A is milk yield (kg), B is fat content (g/kg), C is protein content (g/kg) and D is lactose content (g/kg).
Rumen microbiome 16S rDNA sequencing analysis
The effect of SeNPs on rumen microbial communities
Through sequencing of the 16S rDNA V3-V4 region in the samples, a total of 1,940,626 raw reads were obtained. After quality control and subsequent removal of chimeras and short sequences, a total of 165,7393 sequences were obtained, resulting in the formation of 1,426 OTUs (Fig. 3A). In the control group, there were 1,287 OTUs, with 247 OTUs unique to that group. In the SeNPs group, there were 1,179 OTUs, with 139 OTUs unique to that group. The two groups shared 1,040 OTUs.
Comparison of rumen microbial diversity between two groups. (A) OTU Venn diagram. (B) Phylum-level bar chart. (C) Genus-level bar chart. CK, the control group. SeNPs, the SeNPs group.
The alpha diversity indices are presented in Table 3. The Chao index and ACE index collectively reflect the richness of actual species in a community, with higher values indicating a higher species abundance in the sample. The Shannon index and Simpson index provide an overall assessment of species diversity in a community, with higher values indicating greater species diversity. After the addition of SeNPs, both the Chao index and ACE index showed a downward trend, indicating a decrease in the richness of microorganisms in the rumen. However, there were no statistically significant differences observed in the Shannon index and Simpson index.
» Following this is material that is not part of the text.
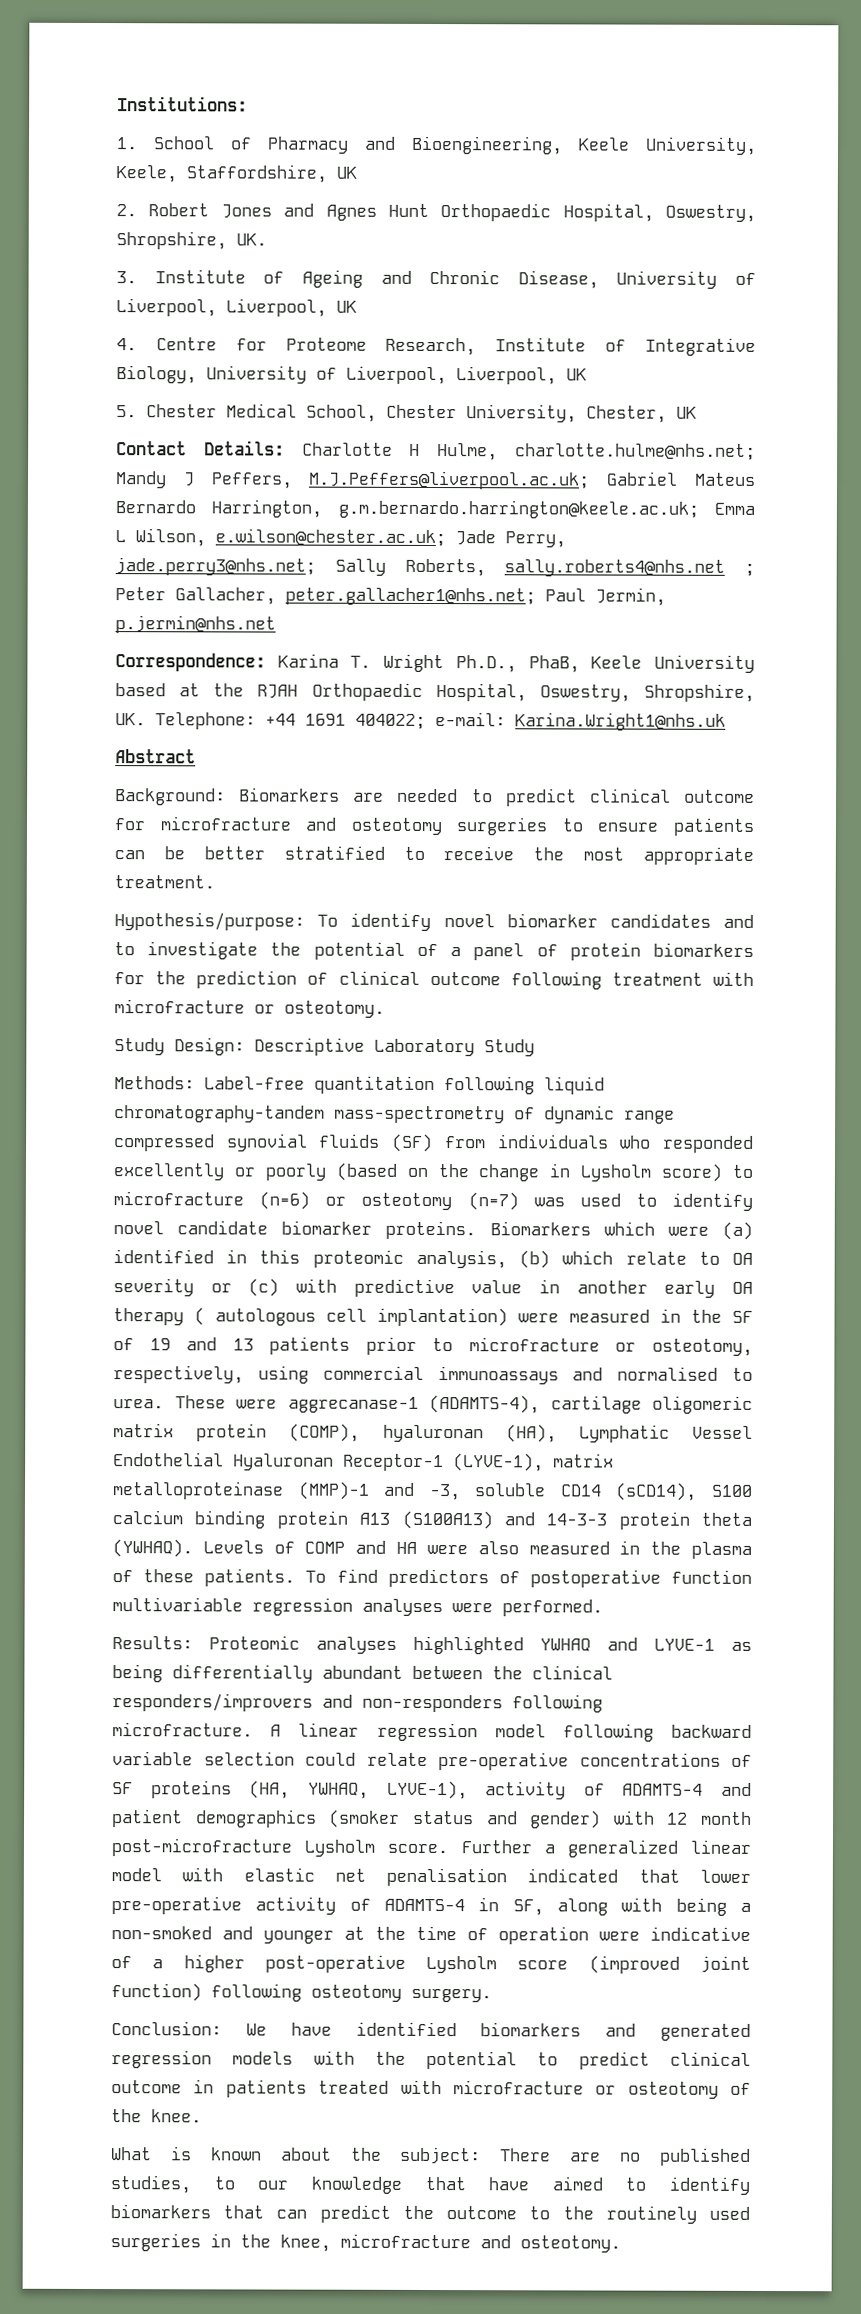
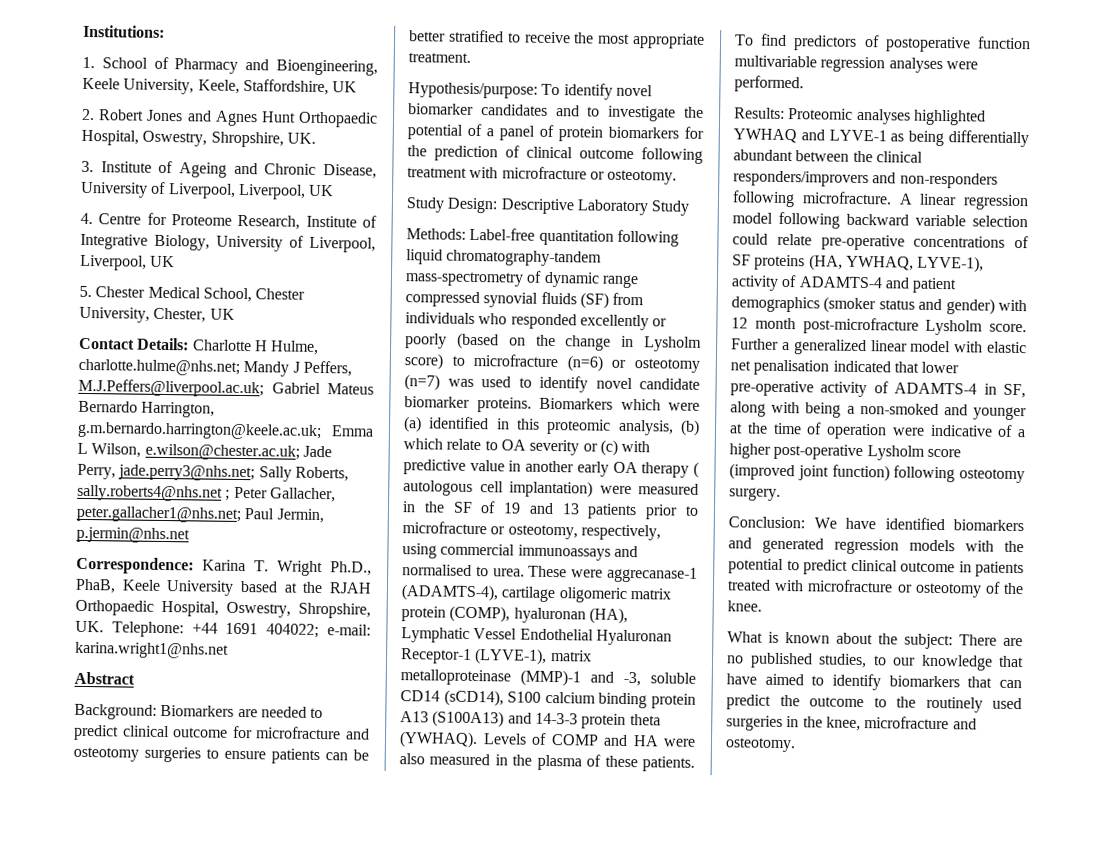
- Correspondence: Karina T. Wright Ph.D., PhaB, Keele University based at the RJAH Orthopaedic Hospital, Oswestry, Shropshire, UK. Telephone: +44 1691 404022; e-mail: Karina.Wright1@nhs.uk
+ Correspondence: Karina T. Wright Ph.D., PhaB, Keele University based at the RJAH Orthopaedic Hospital, Oswestry, Shropshire, UK. Telephone: +44 1691 404022; e-mail: karina.wright1@nhs.net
Analysis of rumen microbial diversity
Based on the results of OTU annotation, a total of 14 phyla, 22 classes, 41 orders, 48 families, and 78 genera were identified in both groups. As shown in Fig. 3B, at the phylum level, the rumen microbiota of dairy goats was primarily composed of Bacteroidota, Firmicutes and Proteobacteria, with Bacteroidota being the dominant phylum. From the overall view of the two groups, the addition of SeNPs resulted in a corresponding decrease of Bacteroidota and Firmicutes in dairy goats, while the proportions of Proteobacteria increased. At the genus level (Fig. 3C), compared to the CK group, the abundance of Prevotella and Rikenellaceae RC9 gut group in the SeNPs group increased, while the abundance of Succiniclasticum decreased. The main dominant microbiota community is shown in Table S1.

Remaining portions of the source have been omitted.